# The problem:
Could you return every line of the records below that contains the word "filter"?

# Supplied data:
⁂

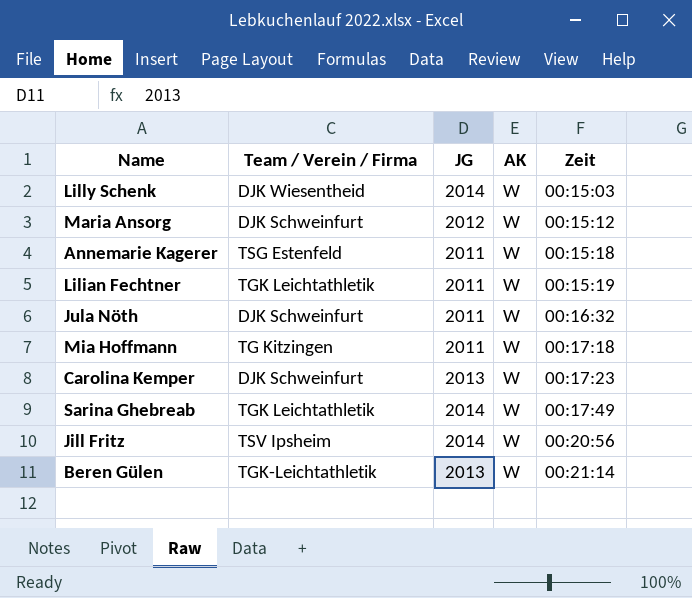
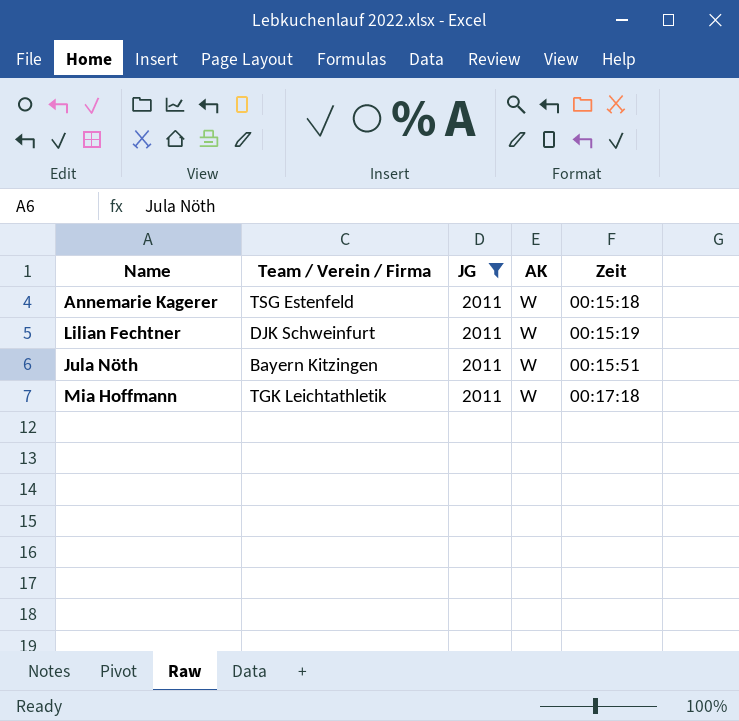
filter: none -> JG = 2011
Lilian Fechtner | Team / Verein / Firma: TGK Leichtathletik -> DJK Schweinfurt
Jula Nöth | Team / Verein / Firma: DJK Schweinfurt -> Bayern Kitzingen
Jula Nöth | Zeit: 00:16:32 -> 00:15:51
Mia Hoffmann | Team / Verein / Firma: TG Kitzingen -> TGK Leichtathletik

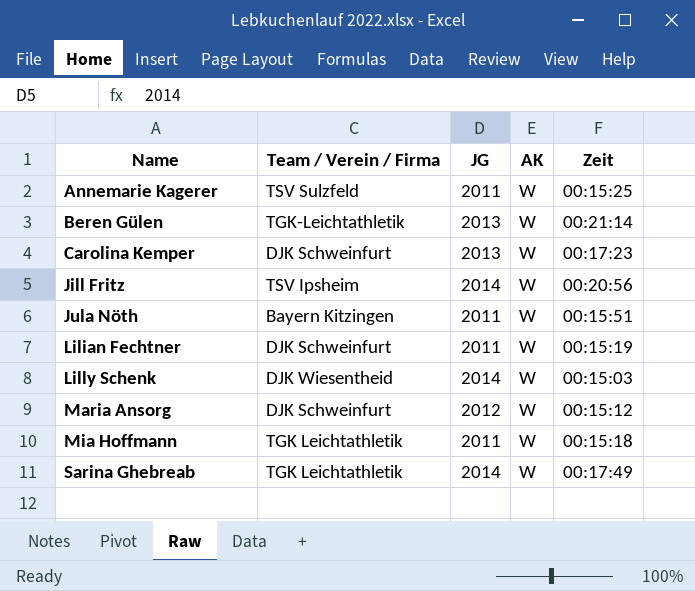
filter: JG = 2011 -> none
row order: Zeit ascending -> Name ascending
Annemarie Kagerer | Team / Verein / Firma: TSG Estenfeld -> TSV Sulzfeld
Annemarie Kagerer | Zeit: 00:15:18 -> 00:15:25
Mia Hoffmann | Zeit: 00:17:18 -> 00:15:18

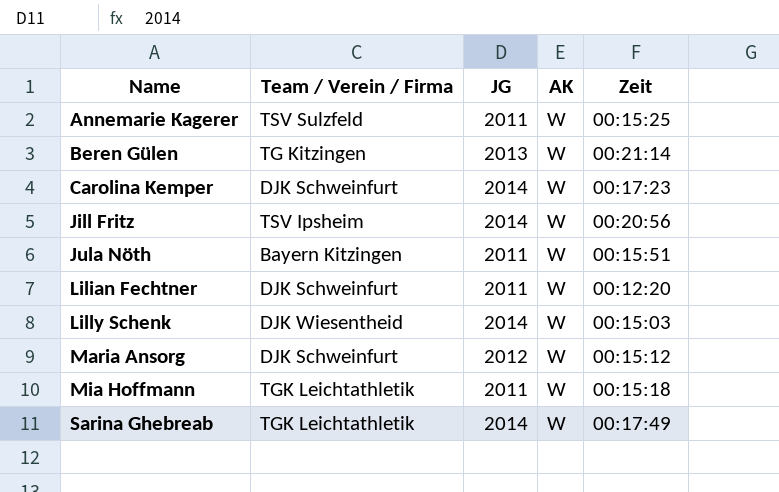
Beren Gülen | Team / Verein / Firma: TGK-Leichtathletik -> TG Kitzingen
Carolina Kemper | JG: 2013 -> 2014
Lilian Fechtner | Zeit: 00:15:19 -> 00:12:20

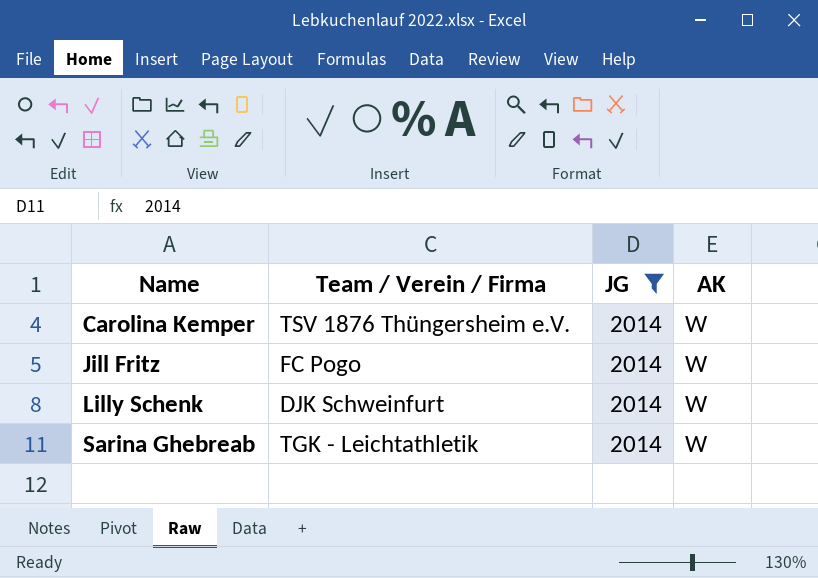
filter: none -> JG = 2014
column Zeit | position: 5 -> none
Carolina Kemper | Team / Verein / Firma: DJK Schweinfurt -> TSV 1876 Thüngersheim e.V.
Jill Fritz | Team / Verein / Firma: TSV Ipsheim -> FC Pogo
Lilly Schenk | Team / Verein / Firma: DJK Wiesentheid -> DJK Schweinfurt
Sarina Ghebreab | Team / Verein / Firma: TGK Leichtathletik -> TGK - Leichtathletik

⁂

# Solution to this problem:
filter: none -> JG = 2011
filter: JG = 2011 -> none
filter: none -> JG = 2014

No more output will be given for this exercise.